MPIR is an open source project based on the GNU Multi Precision (GMP, see http://www.gmplib.org/) library, but still licensed under version 2 of the LGPL.
About a month ago version GMP 4.3.0 was released, which they had been preparing for a LONG time. We expected some nice features, and found some, which we have been subsequently catching up with.
In particular we needed:
* Faster assembly code for multiplication basecase
* Faster unbalanced integer multiplication (where you are multiplying integers of different sizes)
* Improvements to the speed of multiplying medium sized integers (50-2000 words where 1 word = 2^64 on a 64 bit machine)
* Asymptotically fast extended GCD
* Faster integer multiplication for large integers (> 2000 limbs)
* Faster integer squaring
* Other assembly improvements
Jason Moxham, a brilliant MPIR developer from the UK decided to take on the mul_basecase challenge.
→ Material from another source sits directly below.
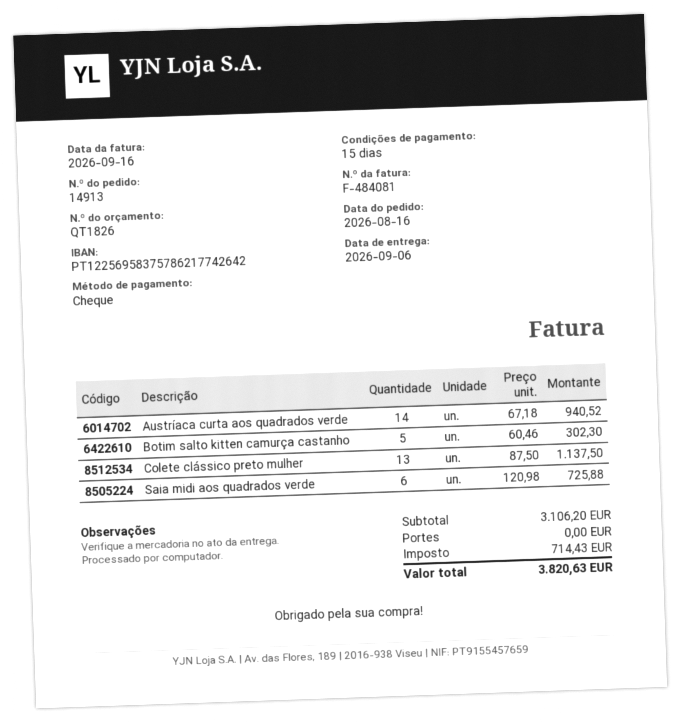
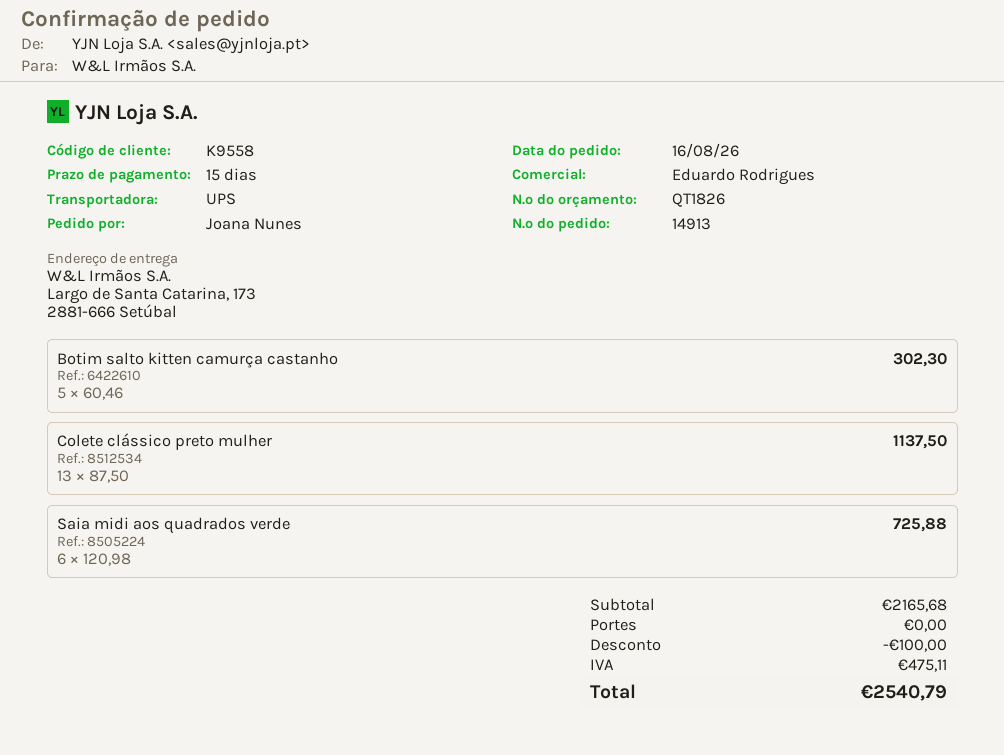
Austríaca curta aos quadrados verde: 14 x 67.18 = 940.52 -> none
subtotal: 3106.20 -> 2165.68
discount: none -> 100.00
tax: 714.43 -> 475.11
total: 3820.63 -> 2540.79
He's been writing an assembly optimiser for quite a few months. It takes hand written assembly code and reorganises the instructions over and over, within permitted bounds, to try and find an optimal sequence.
The results over the past year are pretty impressive to see:
|Multiplications per second|
|128 x 128 bits||512 x 512 bits||8192 x 8192 bits|
Note that the number of multiplications that can be done per second has more than doubled in most cases since last year, and all this just from assembly language improvements.
The timings for this table were made on an Opteron (AMD K8) server, running at 2.8 GHz.
Toom multiplication can be described in terms of a polynomial multiplication problem. Firstly the large integers to be multiplied are split apart into pieces, which form the coefficients of polynomials. Then the original integer multiplication problem becomes one of polynomial multiplication, then a reconstruction phase at the end, where the polynomial coefficients of the product are stitched together to make the product integer.
This can be thought of in terms of writing the original integer in terms of some large base, 2^M, where M is usually a multiple of the machine word size (e.g. M = 64B on a 64 bit machine).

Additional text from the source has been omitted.